Low background infusion and a high dose of patient-controlled epidural analgesia (PCEA) can shorten the duration of effective patient-controlled analgesia (PCA), lower the frequency of breakout pain, and total amount of anesthetics without lessening analgesia effects, as deciphered from a recent randomized controlled trial. This study sought to assess the efficacy and safety of a high dose of PCEA with low background infusion for labor pain management.

Every 40 minutes, group LH received a continuous infusion (CI) of 0.084 mL/kg/h with 5 mL of PCEA. Group HL received a continuous infusion of 0.028 mL/kg/h and 10 mL of PCEA every 40 minutes, while Group HH received a continuous infusion of 0.084 mL/kg/h and 10 mL of PCEA every 40 minutes. The VAS pain score, the number of extra boluses, the frequency of pain outbreaks, the medication dose for pain outbreaks, the PCA times, effective PCA times, the amount of anesthesia consumed, the length of analgesia, and the length of labor and delivery were the main findings.

The secondary endpoints encompassed noxious reactions like nausea and vomiting during analgesia, itching, and neonatal Apgar scores one minute and five minutes following birth. Overall, 180 patients were divided into three groups at random: group LH, group HL, or group HH, with 60 patients in each group. In comparison to the LL group, the VAS scores in the HL group and the HH group were significantly lower at 2 hours following analgesia, the time of full cervical dilation, and the baby's delivery. In comparison with the LH group and the HL group, the third stage of labor took longer time in the HH group. Comparing the LH group to the HL and HH groups, there was a clear rise in the frequency of pain breakouts.

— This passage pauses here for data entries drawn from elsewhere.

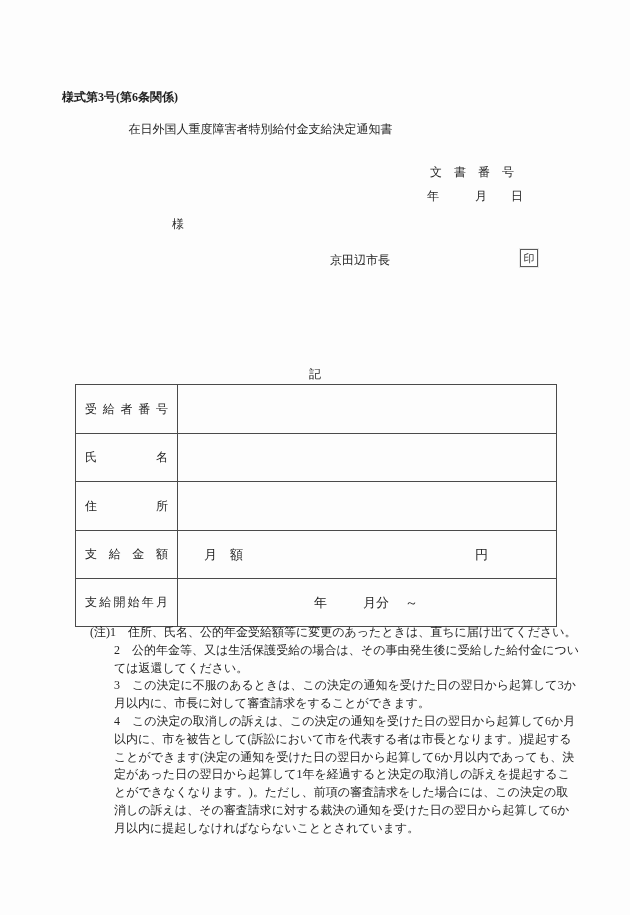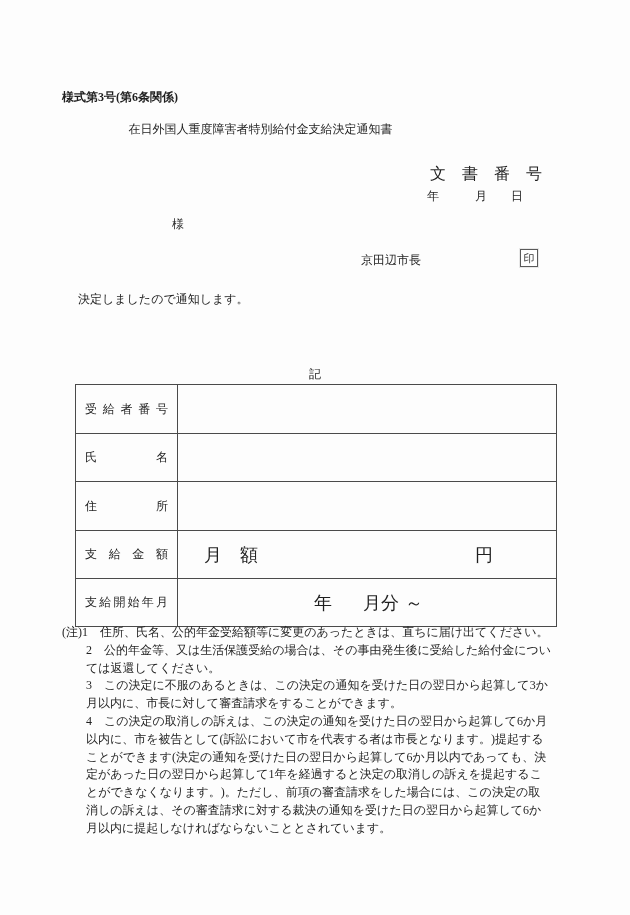"文 書 番 号" .doc-number { font-size: 16px -> 12px }
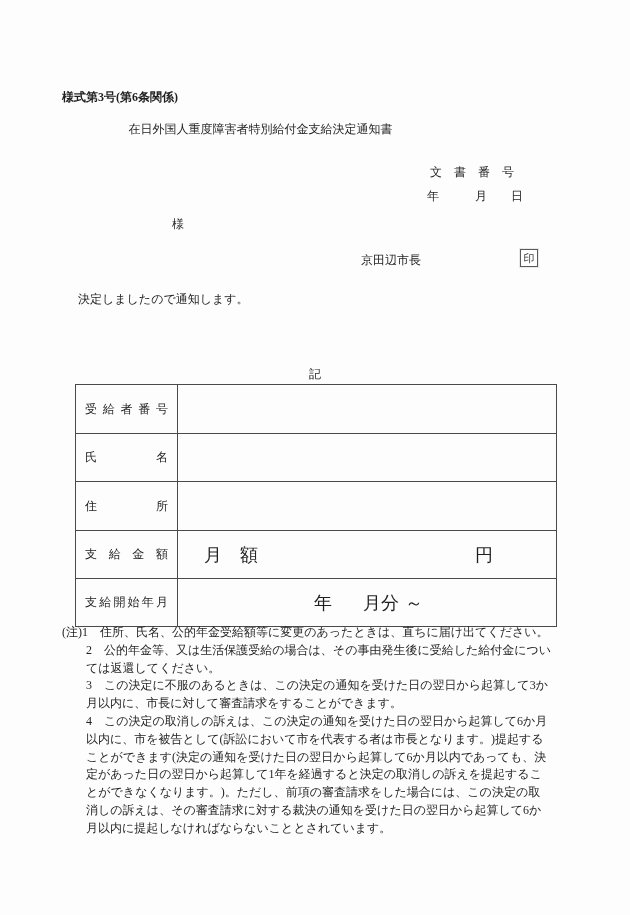"京田辺市長" .sender { left: 361px -> 330px }
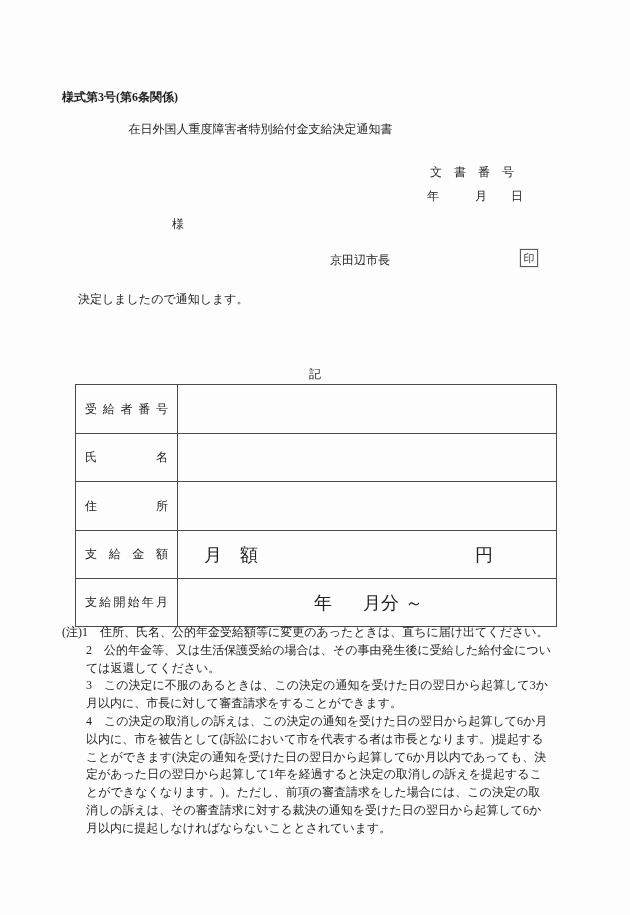"決定しましたので通知します。" div { html: <div>決定しましたので通知します。</div> -> none }
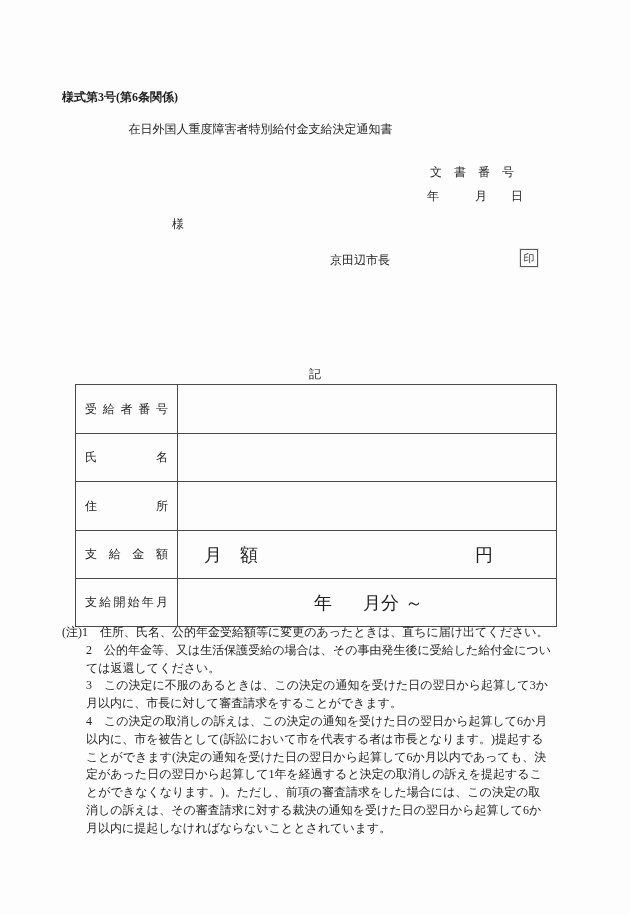"月 額" .t-value { font-size: 18px -> 13px }
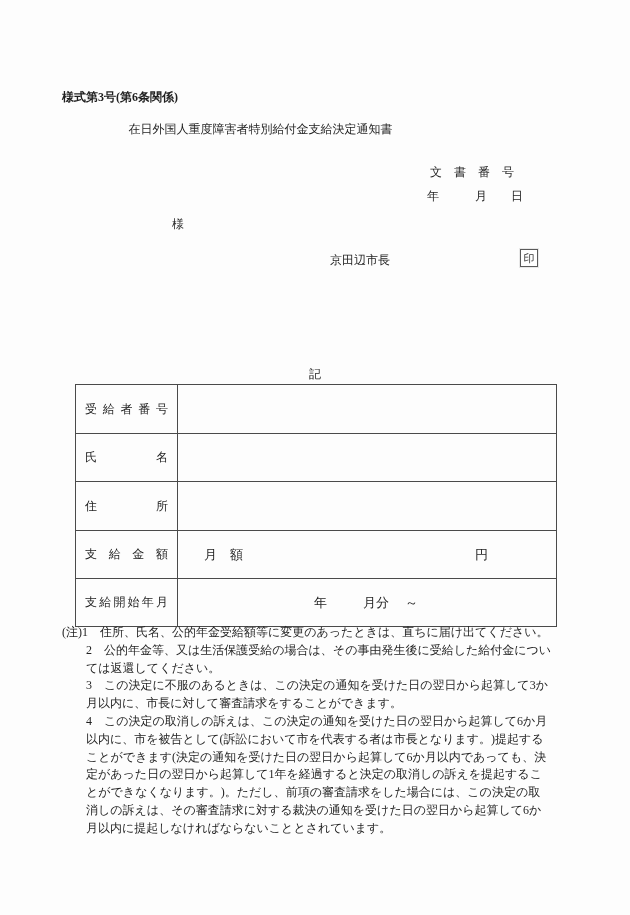"(注)1" .notes div { margin-left: none -> 28px }
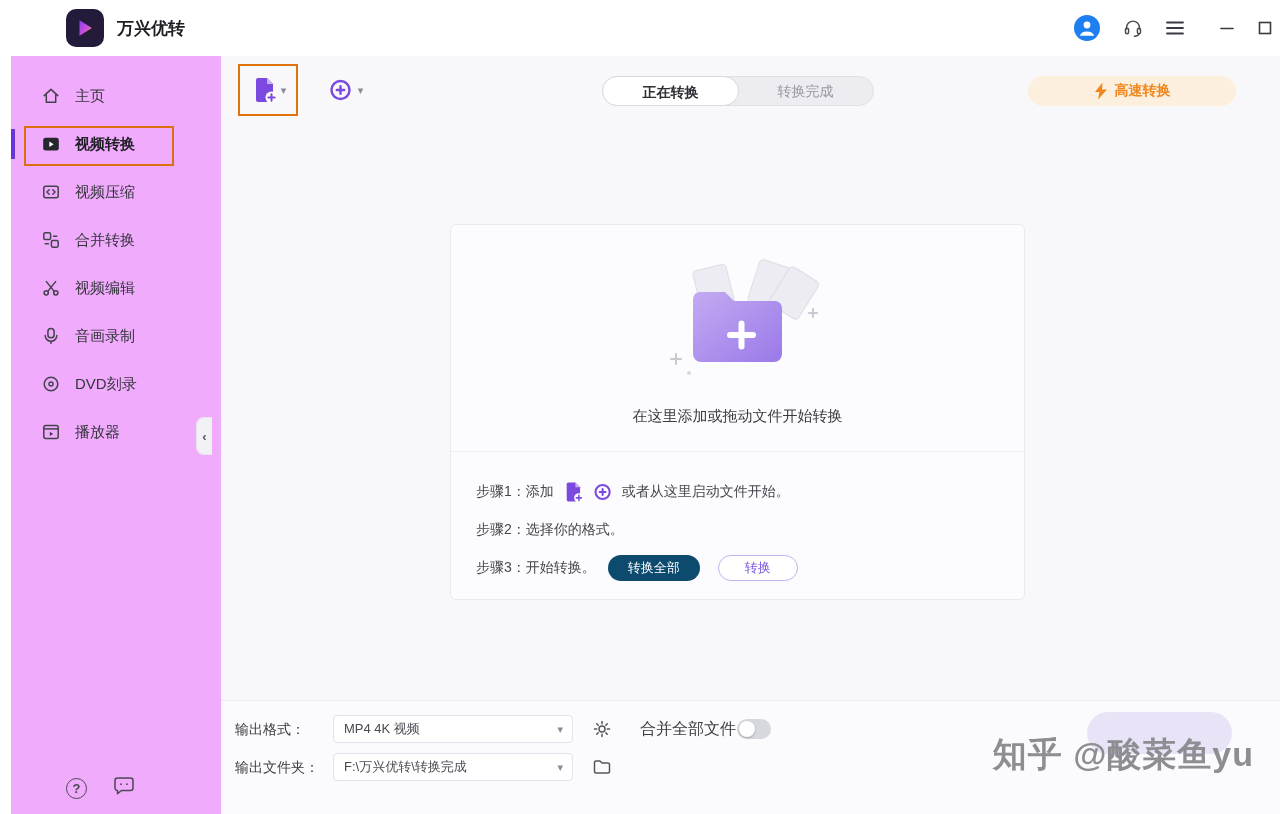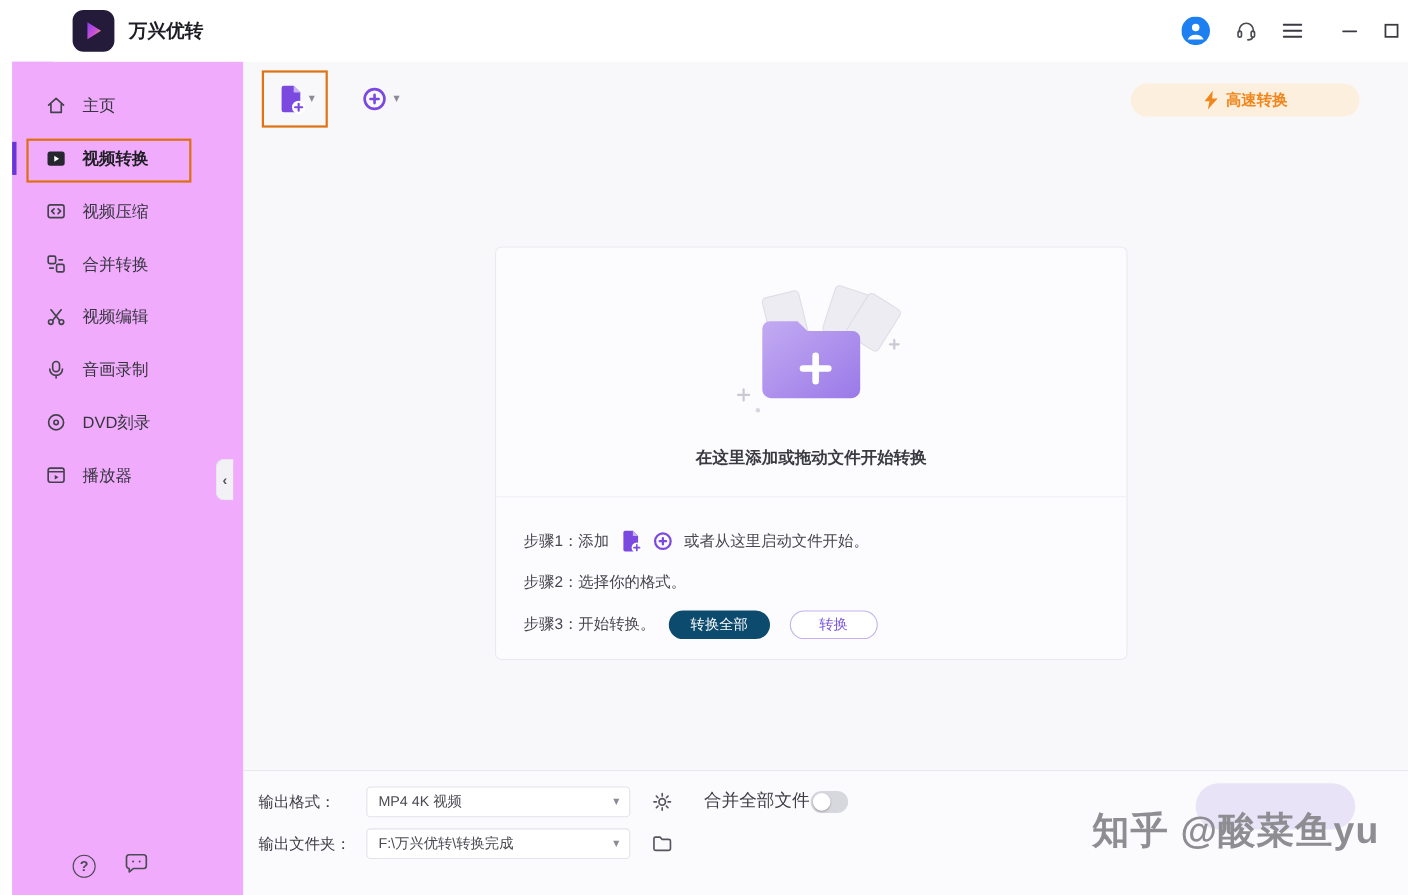"正在转换" div.tabs { html: none -> <div> <div>正在转换</div> <div>转换完成</div> </div> }
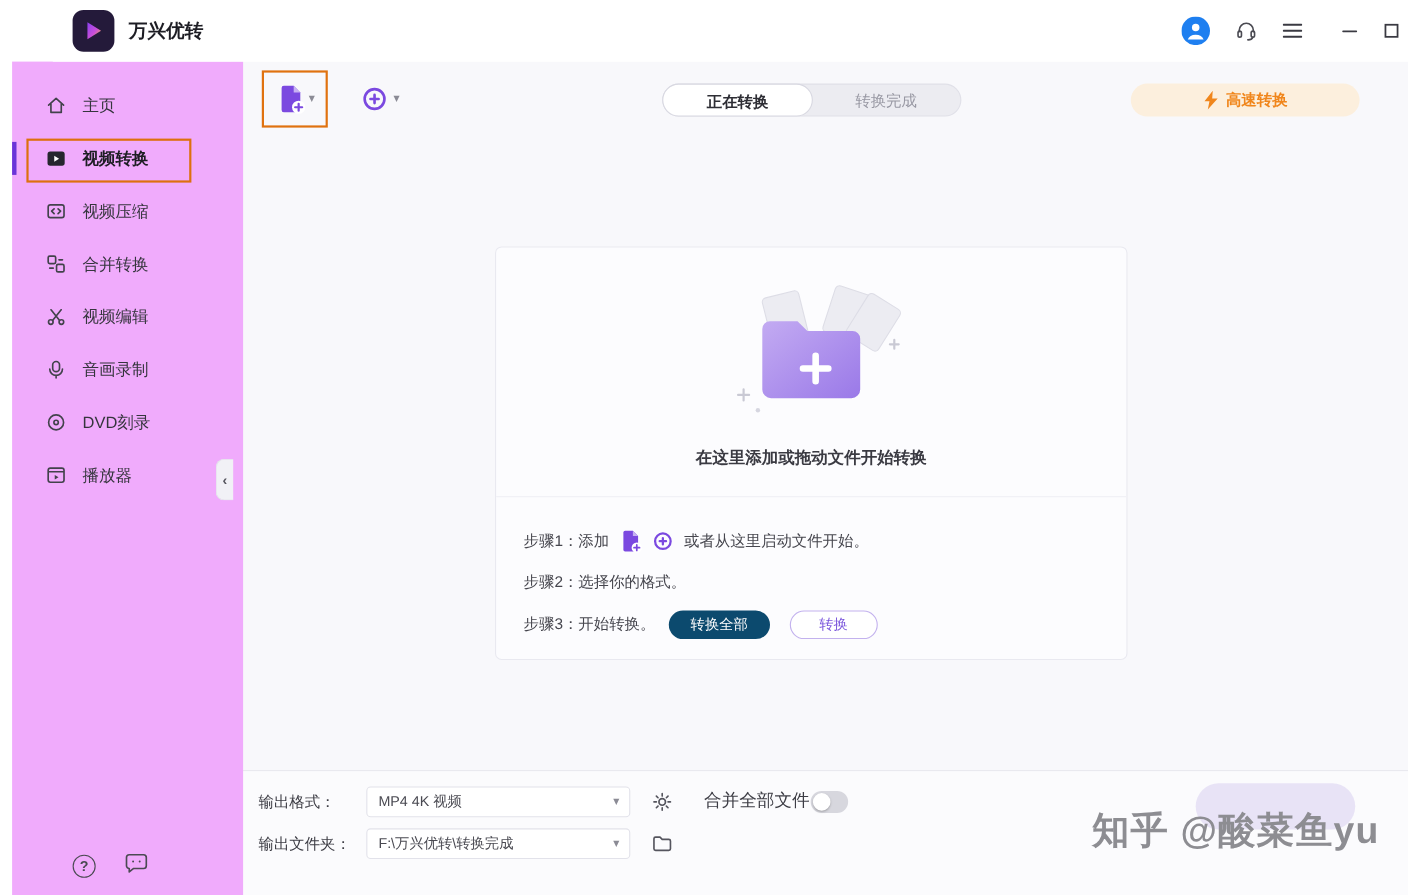"在这里添加或拖动文件开始转换" .drop-hint { font-weight: bold -> none }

When compared to those in the LH group, the effective PCA times in the HL group and HH group were markedly shortened. Low background infusion and a high dose of PCEA is beneficial for labor pain management. But, a raised background infusion rate and an elevated dose of PCEA can raise the analgesic effect while raising labor's third stage, the instrumental delivery ratio, and the overall anesthetic usage.

Source:

Journal of Personalized Medicine

Article:

High Dosage of Patient-Controlled Epidural Analgesia (PCEA) with Low Background Infusion during Labor: A Randomized Controlled Trial

Authors:

Yu Wei et al.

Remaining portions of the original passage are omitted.